# Any lightning stories?



## mycrofft (May 28, 2009)

The afternoon lightning storms used to be a welcome break when I was a lifeguard on the San Bernardino mountains, but not quite as much when they marched down the little valley we were in and we were huddled in our cabana.

Any experiences good bad of funny with this?


----------



## rescuepoppy (May 28, 2009)

How about the pucker factor of hanging off the side of a mountain watching a storm move toward you?


----------



## medicdan (May 28, 2009)

I had a patron struck by lightning last summer at a classical music venue I work at. Fortunately,a LEO/EMT and I were close by. We found his pulseless, apnic and facedown in the mud. He had been holding an umbrella, and with his children standing on either side, under the umbrella. Lightning branched off and hit a tree and the umbrella itself at the same time, so we couldnt tell if a branch hat hit his head...?

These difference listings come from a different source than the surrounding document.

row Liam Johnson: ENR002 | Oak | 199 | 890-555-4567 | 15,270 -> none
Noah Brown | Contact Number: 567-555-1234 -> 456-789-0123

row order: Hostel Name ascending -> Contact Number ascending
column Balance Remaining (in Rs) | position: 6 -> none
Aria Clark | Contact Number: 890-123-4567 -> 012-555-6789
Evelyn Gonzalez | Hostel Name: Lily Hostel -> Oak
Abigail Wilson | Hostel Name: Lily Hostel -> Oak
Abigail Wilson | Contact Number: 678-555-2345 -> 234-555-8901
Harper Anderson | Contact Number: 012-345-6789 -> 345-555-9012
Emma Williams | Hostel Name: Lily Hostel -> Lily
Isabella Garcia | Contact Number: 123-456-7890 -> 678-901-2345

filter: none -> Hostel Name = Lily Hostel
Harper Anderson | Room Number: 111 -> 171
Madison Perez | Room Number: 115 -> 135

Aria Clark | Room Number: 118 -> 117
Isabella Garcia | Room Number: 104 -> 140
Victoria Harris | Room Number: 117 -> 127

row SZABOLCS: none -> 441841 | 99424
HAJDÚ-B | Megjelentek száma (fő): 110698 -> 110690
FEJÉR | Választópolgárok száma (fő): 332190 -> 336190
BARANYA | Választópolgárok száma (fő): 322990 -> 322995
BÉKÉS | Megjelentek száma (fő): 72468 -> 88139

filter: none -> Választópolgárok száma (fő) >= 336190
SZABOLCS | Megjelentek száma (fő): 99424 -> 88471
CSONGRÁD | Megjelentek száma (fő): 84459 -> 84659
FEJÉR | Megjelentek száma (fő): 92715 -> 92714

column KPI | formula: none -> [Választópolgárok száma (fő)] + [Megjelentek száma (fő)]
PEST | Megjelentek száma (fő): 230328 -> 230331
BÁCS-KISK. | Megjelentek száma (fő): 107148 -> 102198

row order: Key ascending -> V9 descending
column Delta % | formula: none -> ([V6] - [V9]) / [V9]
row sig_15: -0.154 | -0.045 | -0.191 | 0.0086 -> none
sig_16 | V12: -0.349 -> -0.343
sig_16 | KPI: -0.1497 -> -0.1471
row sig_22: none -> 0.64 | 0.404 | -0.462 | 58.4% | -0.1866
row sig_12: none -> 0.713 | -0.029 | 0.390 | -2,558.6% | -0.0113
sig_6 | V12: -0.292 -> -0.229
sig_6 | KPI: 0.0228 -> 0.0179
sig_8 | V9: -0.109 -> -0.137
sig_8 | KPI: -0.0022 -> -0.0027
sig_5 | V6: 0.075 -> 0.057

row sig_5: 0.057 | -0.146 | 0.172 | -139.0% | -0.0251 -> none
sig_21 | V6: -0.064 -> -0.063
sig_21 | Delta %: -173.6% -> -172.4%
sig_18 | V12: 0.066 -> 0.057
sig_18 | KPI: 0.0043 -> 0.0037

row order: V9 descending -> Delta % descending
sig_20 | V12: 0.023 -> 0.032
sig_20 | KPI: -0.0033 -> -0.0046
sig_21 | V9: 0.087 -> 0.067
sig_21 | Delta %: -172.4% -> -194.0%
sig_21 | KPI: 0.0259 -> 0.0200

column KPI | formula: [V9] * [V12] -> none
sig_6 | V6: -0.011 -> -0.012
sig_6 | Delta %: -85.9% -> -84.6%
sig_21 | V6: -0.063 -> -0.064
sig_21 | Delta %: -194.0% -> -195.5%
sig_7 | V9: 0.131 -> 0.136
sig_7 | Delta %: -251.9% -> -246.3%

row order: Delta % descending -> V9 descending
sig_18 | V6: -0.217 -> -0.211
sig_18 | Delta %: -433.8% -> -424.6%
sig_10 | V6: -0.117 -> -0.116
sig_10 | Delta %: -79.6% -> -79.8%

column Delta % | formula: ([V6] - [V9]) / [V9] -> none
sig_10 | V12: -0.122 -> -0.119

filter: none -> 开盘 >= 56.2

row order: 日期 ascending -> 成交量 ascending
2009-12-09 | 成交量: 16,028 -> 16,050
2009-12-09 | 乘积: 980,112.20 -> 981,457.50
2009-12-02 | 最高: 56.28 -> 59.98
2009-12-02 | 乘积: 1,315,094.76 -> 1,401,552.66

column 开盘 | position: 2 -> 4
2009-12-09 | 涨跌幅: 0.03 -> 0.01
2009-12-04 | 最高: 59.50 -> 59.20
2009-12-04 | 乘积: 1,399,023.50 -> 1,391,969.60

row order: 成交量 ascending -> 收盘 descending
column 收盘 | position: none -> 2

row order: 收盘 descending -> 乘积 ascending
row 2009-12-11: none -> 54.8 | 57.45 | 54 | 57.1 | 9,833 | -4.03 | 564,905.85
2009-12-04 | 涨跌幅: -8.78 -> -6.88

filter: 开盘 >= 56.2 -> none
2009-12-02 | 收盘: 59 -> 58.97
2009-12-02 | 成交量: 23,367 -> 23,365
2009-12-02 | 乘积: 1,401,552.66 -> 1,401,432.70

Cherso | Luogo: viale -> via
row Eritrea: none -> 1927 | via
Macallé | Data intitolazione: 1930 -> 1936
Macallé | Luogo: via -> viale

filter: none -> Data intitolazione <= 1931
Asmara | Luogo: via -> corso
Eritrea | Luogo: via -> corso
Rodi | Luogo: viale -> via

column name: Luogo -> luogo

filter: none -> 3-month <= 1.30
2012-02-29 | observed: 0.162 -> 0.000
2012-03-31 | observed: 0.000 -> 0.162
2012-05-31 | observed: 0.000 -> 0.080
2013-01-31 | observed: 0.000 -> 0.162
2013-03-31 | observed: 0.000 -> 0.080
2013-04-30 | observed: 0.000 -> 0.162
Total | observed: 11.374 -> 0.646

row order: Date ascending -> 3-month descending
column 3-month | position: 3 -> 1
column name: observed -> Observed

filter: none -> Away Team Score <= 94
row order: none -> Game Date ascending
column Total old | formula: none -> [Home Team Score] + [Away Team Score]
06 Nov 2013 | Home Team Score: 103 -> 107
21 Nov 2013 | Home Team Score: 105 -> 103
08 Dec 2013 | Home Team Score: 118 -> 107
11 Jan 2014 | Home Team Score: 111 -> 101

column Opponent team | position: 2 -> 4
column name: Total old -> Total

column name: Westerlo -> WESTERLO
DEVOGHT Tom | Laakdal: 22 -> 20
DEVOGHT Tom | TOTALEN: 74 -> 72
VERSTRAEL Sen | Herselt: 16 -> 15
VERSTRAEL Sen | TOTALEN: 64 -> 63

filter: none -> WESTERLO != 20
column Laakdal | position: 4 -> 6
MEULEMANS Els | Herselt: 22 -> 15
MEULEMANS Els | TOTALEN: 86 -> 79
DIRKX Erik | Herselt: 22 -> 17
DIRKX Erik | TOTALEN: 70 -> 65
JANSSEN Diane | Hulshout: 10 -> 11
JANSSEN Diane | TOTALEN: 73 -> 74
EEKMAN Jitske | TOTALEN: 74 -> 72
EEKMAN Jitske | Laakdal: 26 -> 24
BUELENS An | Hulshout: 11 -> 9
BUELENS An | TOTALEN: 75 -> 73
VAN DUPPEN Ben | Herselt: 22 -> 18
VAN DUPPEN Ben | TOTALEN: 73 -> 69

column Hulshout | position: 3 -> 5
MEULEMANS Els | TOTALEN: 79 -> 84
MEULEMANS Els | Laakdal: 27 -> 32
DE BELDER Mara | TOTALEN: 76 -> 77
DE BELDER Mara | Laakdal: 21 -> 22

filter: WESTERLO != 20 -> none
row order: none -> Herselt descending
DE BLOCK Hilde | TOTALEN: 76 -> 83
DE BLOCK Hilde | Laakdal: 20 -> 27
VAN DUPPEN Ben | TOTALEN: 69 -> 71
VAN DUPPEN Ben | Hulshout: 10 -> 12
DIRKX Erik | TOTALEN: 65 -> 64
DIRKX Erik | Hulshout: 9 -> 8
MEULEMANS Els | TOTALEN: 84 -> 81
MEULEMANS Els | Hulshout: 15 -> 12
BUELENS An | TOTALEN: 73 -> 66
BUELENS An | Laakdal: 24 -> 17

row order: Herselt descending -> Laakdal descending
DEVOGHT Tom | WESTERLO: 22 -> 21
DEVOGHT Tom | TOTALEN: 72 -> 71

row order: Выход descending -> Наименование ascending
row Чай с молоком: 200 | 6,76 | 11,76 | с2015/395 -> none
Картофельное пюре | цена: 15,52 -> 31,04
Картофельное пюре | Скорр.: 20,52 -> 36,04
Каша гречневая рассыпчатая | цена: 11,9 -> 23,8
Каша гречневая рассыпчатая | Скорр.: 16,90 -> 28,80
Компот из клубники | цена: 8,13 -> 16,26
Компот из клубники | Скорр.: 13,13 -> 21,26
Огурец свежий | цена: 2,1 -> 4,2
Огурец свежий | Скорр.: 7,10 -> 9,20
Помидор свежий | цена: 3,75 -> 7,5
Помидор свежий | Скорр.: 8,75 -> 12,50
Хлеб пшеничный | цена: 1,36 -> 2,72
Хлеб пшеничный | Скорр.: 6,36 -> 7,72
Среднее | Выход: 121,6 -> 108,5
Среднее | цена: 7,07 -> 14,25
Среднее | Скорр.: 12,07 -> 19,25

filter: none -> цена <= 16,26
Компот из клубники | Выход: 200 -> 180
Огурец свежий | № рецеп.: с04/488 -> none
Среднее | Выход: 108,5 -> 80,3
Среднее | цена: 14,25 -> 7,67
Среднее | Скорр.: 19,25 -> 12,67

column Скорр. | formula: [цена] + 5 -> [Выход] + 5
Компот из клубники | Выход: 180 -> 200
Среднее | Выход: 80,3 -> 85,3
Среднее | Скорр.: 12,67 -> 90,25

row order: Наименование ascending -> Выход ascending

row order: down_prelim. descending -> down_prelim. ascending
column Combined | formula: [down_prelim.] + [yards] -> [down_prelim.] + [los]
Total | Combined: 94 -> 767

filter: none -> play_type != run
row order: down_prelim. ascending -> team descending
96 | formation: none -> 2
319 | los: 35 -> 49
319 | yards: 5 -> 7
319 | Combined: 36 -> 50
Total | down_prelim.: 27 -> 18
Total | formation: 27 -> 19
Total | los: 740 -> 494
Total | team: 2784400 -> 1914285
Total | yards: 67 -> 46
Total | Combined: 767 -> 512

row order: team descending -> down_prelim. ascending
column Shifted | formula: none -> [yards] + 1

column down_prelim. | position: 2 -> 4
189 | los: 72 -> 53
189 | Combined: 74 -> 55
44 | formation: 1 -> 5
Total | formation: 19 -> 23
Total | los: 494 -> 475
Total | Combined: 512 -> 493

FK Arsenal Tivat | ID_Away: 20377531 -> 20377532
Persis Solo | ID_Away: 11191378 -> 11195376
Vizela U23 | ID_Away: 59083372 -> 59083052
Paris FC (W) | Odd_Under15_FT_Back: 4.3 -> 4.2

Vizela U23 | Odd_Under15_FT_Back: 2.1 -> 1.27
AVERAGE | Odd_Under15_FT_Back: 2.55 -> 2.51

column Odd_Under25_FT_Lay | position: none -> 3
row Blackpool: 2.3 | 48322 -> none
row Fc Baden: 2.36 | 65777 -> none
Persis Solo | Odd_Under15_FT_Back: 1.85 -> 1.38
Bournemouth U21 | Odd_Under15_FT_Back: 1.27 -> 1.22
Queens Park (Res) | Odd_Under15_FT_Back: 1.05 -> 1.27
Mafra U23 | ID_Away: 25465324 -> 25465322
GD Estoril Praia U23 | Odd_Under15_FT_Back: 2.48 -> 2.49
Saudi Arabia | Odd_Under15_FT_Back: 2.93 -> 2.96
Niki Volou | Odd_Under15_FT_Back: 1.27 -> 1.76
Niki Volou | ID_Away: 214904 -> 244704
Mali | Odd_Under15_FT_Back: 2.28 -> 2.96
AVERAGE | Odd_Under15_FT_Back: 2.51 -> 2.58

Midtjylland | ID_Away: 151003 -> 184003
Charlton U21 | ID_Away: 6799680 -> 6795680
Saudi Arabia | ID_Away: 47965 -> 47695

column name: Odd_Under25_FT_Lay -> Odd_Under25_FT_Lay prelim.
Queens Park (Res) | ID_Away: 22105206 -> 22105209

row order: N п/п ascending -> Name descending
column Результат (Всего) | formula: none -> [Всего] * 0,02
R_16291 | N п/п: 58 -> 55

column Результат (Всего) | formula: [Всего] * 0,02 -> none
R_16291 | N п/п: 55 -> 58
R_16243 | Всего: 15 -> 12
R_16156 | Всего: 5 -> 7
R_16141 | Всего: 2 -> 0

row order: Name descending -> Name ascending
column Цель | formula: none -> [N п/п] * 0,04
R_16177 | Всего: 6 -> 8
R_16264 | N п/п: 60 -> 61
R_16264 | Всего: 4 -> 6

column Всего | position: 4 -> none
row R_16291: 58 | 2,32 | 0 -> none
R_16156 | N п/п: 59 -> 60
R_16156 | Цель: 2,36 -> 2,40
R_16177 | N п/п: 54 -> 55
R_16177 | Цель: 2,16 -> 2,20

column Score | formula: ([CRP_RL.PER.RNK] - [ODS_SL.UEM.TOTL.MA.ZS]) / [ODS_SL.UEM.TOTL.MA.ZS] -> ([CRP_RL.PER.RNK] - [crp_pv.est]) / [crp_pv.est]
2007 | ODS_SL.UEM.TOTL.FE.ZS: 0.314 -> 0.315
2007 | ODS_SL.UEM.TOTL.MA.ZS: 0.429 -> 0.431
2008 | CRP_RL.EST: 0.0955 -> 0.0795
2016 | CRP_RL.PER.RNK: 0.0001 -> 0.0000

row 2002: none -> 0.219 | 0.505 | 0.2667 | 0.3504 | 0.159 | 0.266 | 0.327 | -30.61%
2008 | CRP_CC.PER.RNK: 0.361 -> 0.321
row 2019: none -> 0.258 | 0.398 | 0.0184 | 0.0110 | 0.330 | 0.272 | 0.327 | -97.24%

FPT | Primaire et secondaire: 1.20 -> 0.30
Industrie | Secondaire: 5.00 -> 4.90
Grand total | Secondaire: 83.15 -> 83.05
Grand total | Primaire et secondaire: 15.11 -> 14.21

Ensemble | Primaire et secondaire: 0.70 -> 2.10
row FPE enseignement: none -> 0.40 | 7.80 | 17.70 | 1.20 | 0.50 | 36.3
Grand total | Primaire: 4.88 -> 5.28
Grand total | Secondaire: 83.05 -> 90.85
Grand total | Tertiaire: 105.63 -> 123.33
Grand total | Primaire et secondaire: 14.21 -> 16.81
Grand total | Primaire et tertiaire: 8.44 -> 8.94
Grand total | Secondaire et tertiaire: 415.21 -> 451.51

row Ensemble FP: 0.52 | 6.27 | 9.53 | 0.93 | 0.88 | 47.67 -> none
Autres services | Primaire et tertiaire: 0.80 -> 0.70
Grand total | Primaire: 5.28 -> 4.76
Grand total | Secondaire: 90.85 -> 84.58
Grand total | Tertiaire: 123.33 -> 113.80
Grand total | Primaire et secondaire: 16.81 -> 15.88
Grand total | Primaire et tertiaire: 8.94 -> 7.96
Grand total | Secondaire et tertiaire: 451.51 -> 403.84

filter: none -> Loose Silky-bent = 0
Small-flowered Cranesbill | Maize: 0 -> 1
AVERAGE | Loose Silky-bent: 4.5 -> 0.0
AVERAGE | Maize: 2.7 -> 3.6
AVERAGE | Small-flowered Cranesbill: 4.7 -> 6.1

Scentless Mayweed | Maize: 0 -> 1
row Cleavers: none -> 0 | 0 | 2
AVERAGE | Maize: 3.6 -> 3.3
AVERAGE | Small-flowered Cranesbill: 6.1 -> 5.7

We flipped him over, and began 2-person CPR. After about 1.5 minutes, we got a pulse back spontaneously, and the pt started breathing after another 30 seconds. By that time, we had a board, and loaded the patient into the ambulance. 

En Route to the hospital, pt was semi-conscious, vomiting, and recovered with little neuro deficits. I do believe he had an inner-ear injury from the sound of the lightning/thunder (I certainly thought I did!).


----------



## Mountain Res-Q (May 28, 2009)

Does touching a lightbar that wasn't properly grounded count? Cause then, ya... I have a shocking personal experience in that regard.  :excl:  LOL


----------



## VFFforpeople (May 29, 2009)

Everybody and cali will know the start of this story. Last summer 157 ground strikes to me area. Now we have the same pattern forming again right now..so we shall see how it all goes.


----------



## mycrofft (May 29, 2009)

*VFF I'm watching it this afternoon.*

Yeah, isolated convection columns. means dry lightning. Good luck.


----------



## cultex (Jun 2, 2009)

Lightning... no, thankfully.

As a former Electrician though I had my fare share of electrical experiences, nothing more than 277V though.  Feels like someone smacked you in the heart with a sledgehammer.  Then the taste of metal fills your mouth for the rest of the day if you have fillings.  Fun stuff.


----------



## PNWMedic (Jul 6, 2009)

no lightning struck pts yet luckily... hope I didn't just jinx myself <_<


----------



## usafmedic45 (Jul 7, 2009)

I saw a kid (17) get hit during a baseball game while in high school.  I also did some research on lightning fatality reporting in Florida a few years back (the first research I ever did).  It's amazing that something so powerful is so ineffective at killing people (70-90% of people struck survive- many with lasting injuries/disability) and the numbers struck may actually be higher than anyone suspected because some researchers believe many people never seek care after being struck.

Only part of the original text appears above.